++++ RECORDS SHOWN ++++
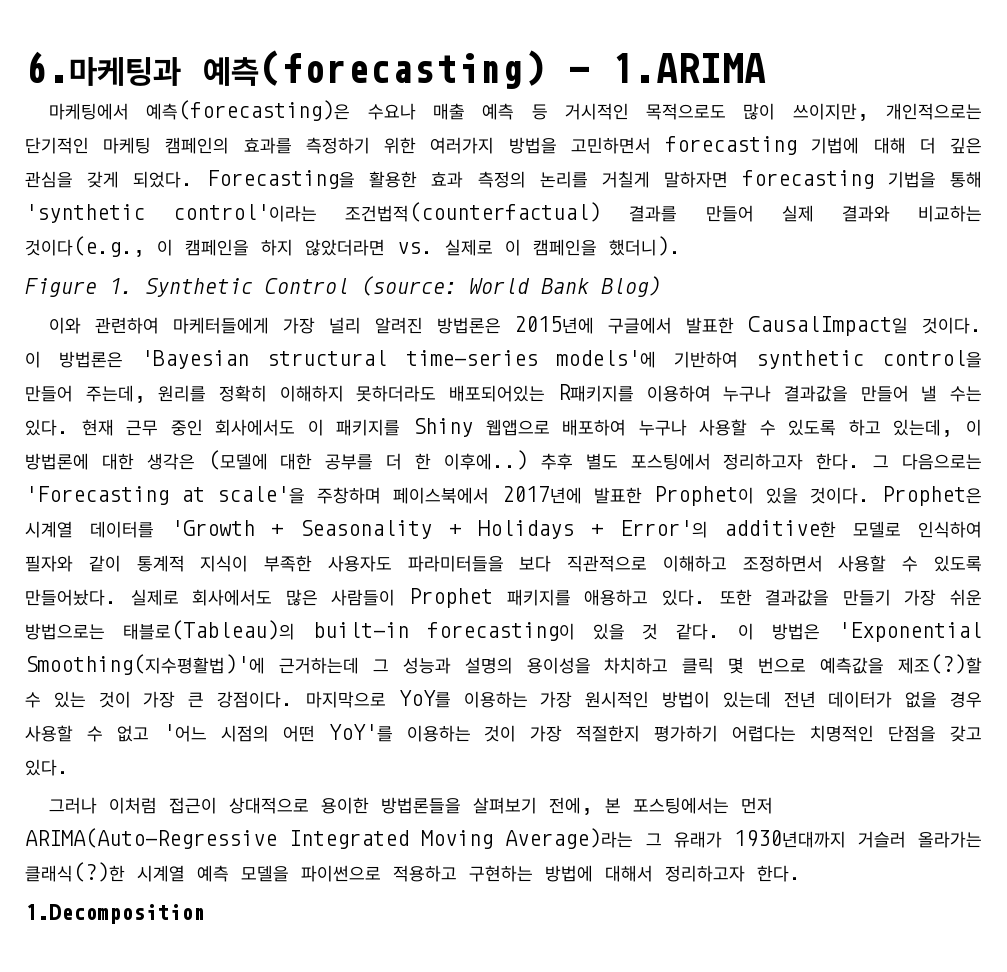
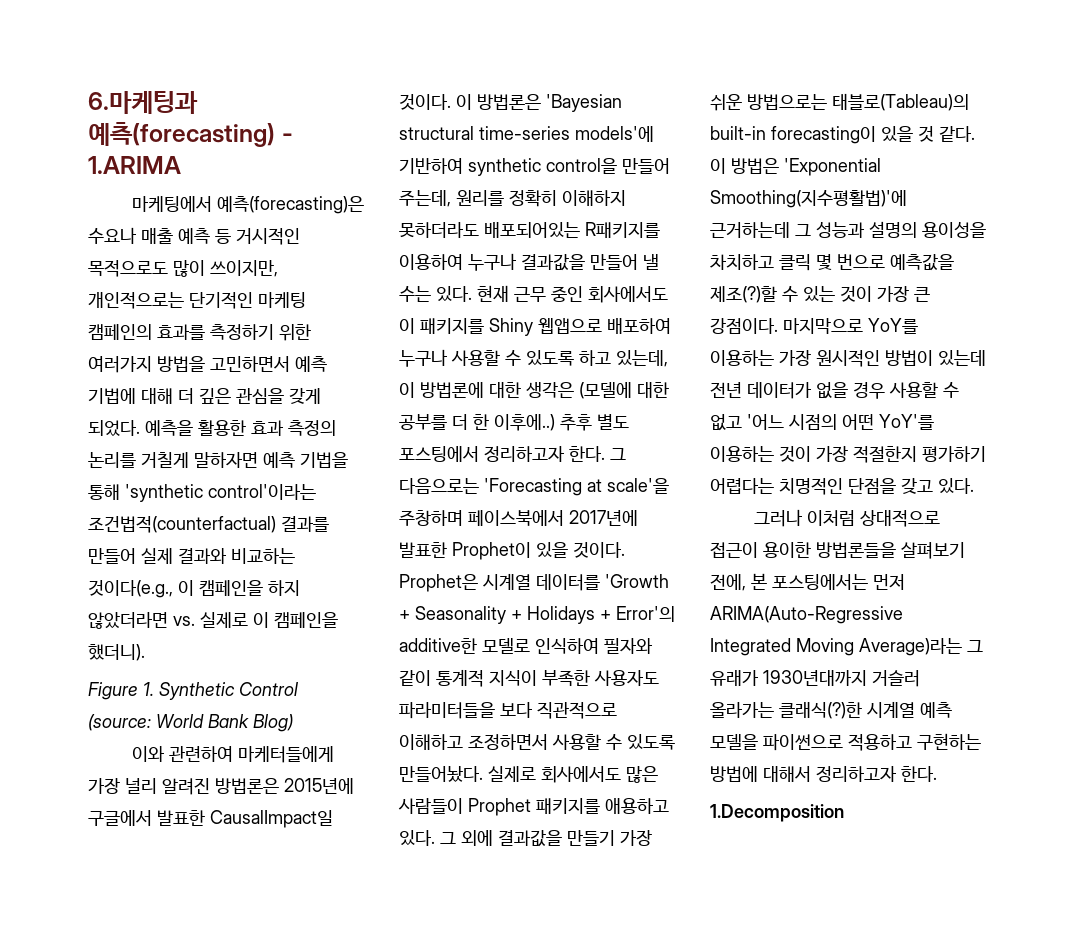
[665,136,798,155] forecasting -> [295,356,327,372] 예측
[207,170,356,189] Forecasting을 -> [145,420,193,436] 예측을
[741,170,874,189] forecasting -> [263,452,295,468] 예측
[719,589,752,606] 또한 -> [440,830,493,846] 그 외에
[169,797,310,814] 접근이 상대적으로 -> [859,510,940,527] [710,542,758,558] 상대적으로 접근이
++++
» **WHAT THE TASK ASKS**
Above are the records; return them exactly, minus the pictures.

» **SOLUTION TO THIS PROBLEM**
[665,136,798,155] forecasting -> [295,356,327,372] 예측
[207,170,356,189] Forecasting을 -> [145,420,193,436] 예측을
[741,170,874,189] forecasting -> [263,452,295,468] 예측
[719,589,752,606] 또한 -> [440,830,493,846] 그 외에
[169,797,310,814] 접근이 상대적으로 -> [859,510,940,527] [710,542,758,558] 상대적으로 접근이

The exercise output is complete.